Screenshot and code edit data
Content starts

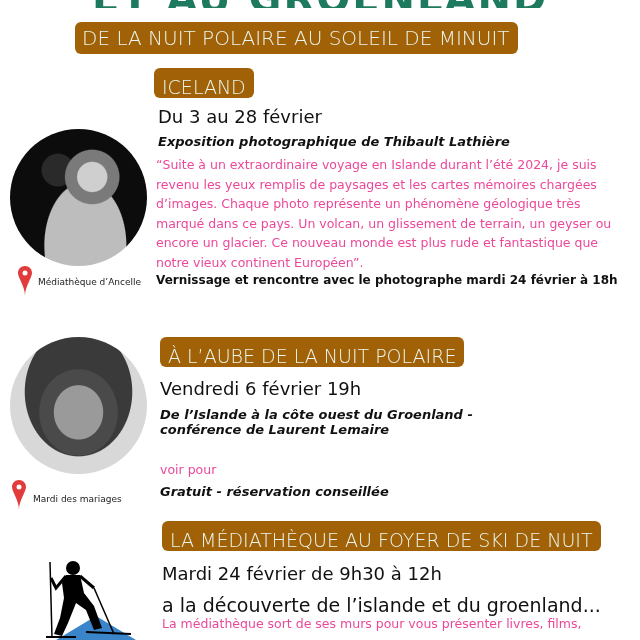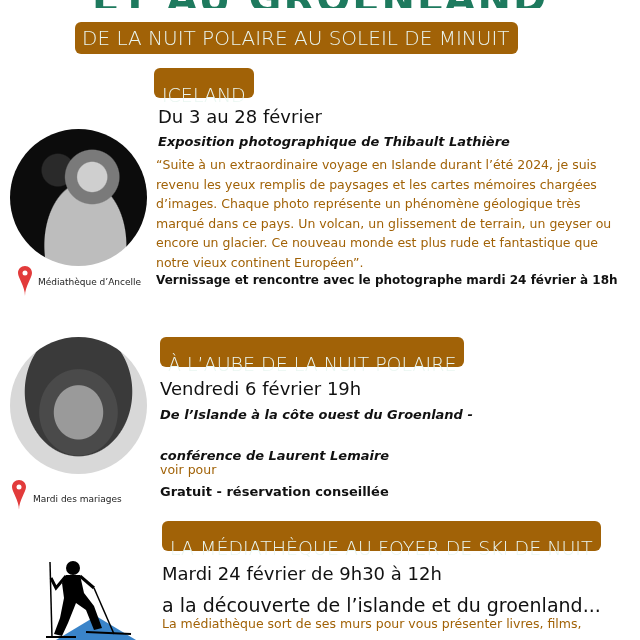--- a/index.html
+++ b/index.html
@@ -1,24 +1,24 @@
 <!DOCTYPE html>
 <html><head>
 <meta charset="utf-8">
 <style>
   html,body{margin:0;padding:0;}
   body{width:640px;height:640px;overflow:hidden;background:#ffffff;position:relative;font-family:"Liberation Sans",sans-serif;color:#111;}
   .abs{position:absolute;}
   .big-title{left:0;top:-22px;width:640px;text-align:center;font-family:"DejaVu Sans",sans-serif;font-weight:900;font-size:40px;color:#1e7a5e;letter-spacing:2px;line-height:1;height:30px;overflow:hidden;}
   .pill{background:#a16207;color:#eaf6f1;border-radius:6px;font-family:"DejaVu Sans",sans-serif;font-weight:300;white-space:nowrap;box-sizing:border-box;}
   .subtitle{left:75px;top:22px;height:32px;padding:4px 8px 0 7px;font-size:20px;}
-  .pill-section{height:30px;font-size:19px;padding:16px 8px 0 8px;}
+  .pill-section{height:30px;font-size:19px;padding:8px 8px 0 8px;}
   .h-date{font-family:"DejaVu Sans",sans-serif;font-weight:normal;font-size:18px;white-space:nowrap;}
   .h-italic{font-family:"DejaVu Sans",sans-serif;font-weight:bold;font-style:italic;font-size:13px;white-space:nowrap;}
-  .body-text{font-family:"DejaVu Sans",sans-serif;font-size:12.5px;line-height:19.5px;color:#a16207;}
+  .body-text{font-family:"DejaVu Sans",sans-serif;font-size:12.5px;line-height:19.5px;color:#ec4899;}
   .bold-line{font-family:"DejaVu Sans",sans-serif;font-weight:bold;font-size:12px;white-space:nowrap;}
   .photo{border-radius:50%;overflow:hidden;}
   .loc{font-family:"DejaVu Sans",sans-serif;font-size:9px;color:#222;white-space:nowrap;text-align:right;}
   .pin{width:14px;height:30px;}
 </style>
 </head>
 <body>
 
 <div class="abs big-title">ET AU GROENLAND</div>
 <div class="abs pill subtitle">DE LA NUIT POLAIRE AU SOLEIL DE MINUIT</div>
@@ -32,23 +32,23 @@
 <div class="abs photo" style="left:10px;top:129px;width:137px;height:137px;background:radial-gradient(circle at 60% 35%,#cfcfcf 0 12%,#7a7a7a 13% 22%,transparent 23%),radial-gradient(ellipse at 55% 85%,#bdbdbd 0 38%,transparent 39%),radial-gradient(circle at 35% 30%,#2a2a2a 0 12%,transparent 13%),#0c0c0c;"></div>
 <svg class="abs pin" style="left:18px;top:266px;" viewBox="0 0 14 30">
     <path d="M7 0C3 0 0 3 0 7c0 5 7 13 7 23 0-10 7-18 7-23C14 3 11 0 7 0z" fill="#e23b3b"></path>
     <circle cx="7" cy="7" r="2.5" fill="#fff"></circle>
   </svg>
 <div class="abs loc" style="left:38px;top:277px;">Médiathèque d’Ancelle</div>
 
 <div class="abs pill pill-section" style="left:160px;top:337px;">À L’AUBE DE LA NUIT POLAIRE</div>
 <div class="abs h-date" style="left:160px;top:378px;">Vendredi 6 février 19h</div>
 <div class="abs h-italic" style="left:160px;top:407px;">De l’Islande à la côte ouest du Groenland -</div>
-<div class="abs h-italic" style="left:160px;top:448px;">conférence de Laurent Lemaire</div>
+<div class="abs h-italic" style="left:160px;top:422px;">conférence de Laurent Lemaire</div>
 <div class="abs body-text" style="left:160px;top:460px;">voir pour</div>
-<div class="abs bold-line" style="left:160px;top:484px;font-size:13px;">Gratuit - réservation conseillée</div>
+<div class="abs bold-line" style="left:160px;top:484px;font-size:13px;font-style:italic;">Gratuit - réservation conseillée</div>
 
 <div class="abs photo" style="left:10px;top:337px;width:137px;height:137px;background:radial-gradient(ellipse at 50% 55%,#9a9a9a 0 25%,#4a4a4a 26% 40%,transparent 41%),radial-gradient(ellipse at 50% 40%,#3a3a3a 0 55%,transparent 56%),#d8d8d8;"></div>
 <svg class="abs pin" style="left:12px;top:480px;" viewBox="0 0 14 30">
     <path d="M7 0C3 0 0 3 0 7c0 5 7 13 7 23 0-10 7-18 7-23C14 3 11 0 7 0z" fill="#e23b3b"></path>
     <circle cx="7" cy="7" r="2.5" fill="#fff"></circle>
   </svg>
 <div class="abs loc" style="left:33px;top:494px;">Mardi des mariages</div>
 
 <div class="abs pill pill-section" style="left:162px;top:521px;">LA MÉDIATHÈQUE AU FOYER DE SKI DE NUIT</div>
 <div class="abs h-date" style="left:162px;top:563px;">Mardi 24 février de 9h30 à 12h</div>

Content ends

> Task brief:
Copy every entry above exactly as it stands, but leave the pictures out.

> Exercise output:
--- a/index.html
+++ b/index.html
@@ -1,24 +1,24 @@
 <!DOCTYPE html>
 <html><head>
 <meta charset="utf-8">
 <style>
   html,body{margin:0;padding:0;}
   body{width:640px;height:640px;overflow:hidden;background:#ffffff;position:relative;font-family:"Liberation Sans",sans-serif;color:#111;}
   .abs{position:absolute;}
   .big-title{left:0;top:-22px;width:640px;text-align:center;font-family:"DejaVu Sans",sans-serif;font-weight:900;font-size:40px;color:#1e7a5e;letter-spacing:2px;line-height:1;height:30px;overflow:hidden;}
   .pill{background:#a16207;color:#eaf6f1;border-radius:6px;font-family:"DejaVu Sans",sans-serif;font-weight:300;white-space:nowrap;box-sizing:border-box;}
   .subtitle{left:75px;top:22px;height:32px;padding:4px 8px 0 7px;font-size:20px;}
-  .pill-section{height:30px;font-size:19px;padding:16px 8px 0 8px;}
+  .pill-section{height:30px;font-size:19px;padding:8px 8px 0 8px;}
   .h-date{font-family:"DejaVu Sans",sans-serif;font-weight:normal;font-size:18px;white-space:nowrap;}
   .h-italic{font-family:"DejaVu Sans",sans-serif;font-weight:bold;font-style:italic;font-size:13px;white-space:nowrap;}
-  .body-text{font-family:"DejaVu Sans",sans-serif;font-size:12.5px;line-height:19.5px;color:#a16207;}
+  .body-text{font-family:"DejaVu Sans",sans-serif;font-size:12.5px;line-height:19.5px;color:#ec4899;}
   .bold-line{font-family:"DejaVu Sans",sans-serif;font-weight:bold;font-size:12px;white-space:nowrap;}
   .photo{border-radius:50%;overflow:hidden;}
   .loc{font-family:"DejaVu Sans",sans-serif;font-size:9px;color:#222;white-space:nowrap;text-align:right;}
   .pin{width:14px;height:30px;}
 </style>
 </head>
 <body>
 
 <div class="abs big-title">ET AU GROENLAND</div>
 <div class="abs pill subtitle">DE LA NUIT POLAIRE AU SOLEIL DE MINUIT</div>
@@ -32,23 +32,23 @@
 <div class="abs photo" style="left:10px;top:129px;width:137px;height:137px;background:radial-gradient(circle at 60% 35%,#cfcfcf 0 12%,#7a7a7a 13% 22%,transparent 23%),radial-gradient(ellipse at 55% 85%,#bdbdbd 0 38%,transparent 39%),radial-gradient(circle at 35% 30%,#2a2a2a 0 12%,transparent 13%),#0c0c0c;"></div>
 <svg class="abs pin" style="left:18px;top:266px;" viewBox="0 0 14 30">
     <path d="M7 0C3 0 0 3 0 7c0 5 7 13 7 23 0-10 7-18 7-23C14 3 11 0 7 0z" fill="#e23b3b"></path>
     <circle cx="7" cy="7" r="2.5" fill="#fff"></circle>
   </svg>
 <div class="abs loc" style="left:38px;top:277px;">Médiathèque d’Ancelle</div>
 
 <div class="abs pill pill-section" style="left:160px;top:337px;">À L’AUBE DE LA NUIT POLAIRE</div>
 <div class="abs h-date" style="left:160px;top:378px;">Vendredi 6 février 19h</div>
 <div class="abs h-italic" style="left:160px;top:407px;">De l’Islande à la côte ouest du Groenland -</div>
-<div class="abs h-italic" style="left:160px;top:448px;">conférence de Laurent Lemaire</div>
+<div class="abs h-italic" style="left:160px;top:422px;">conférence de Laurent Lemaire</div>
 <div class="abs body-text" style="left:160px;top:460px;">voir pour</div>
-<div class="abs bold-line" style="left:160px;top:484px;font-size:13px;">Gratuit - réservation conseillée</div>
+<div class="abs bold-line" style="left:160px;top:484px;font-size:13px;font-style:italic;">Gratuit - réservation conseillée</div>
 
 <div class="abs photo" style="left:10px;top:337px;width:137px;height:137px;background:radial-gradient(ellipse at 50% 55%,#9a9a9a 0 25%,#4a4a4a 26% 40%,transparent 41%),radial-gradient(ellipse at 50% 40%,#3a3a3a 0 55%,transparent 56%),#d8d8d8;"></div>
 <svg class="abs pin" style="left:12px;top:480px;" viewBox="0 0 14 30">
     <path d="M7 0C3 0 0 3 0 7c0 5 7 13 7 23 0-10 7-18 7-23C14 3 11 0 7 0z" fill="#e23b3b"></path>
     <circle cx="7" cy="7" r="2.5" fill="#fff"></circle>
   </svg>
 <div class="abs loc" style="left:33px;top:494px;">Mardi des mariages</div>
 
 <div class="abs pill pill-section" style="left:162px;top:521px;">LA MÉDIATHÈQUE AU FOYER DE SKI DE NUIT</div>
 <div class="abs h-date" style="left:162px;top:563px;">Mardi 24 février de 9h30 à 12h</div>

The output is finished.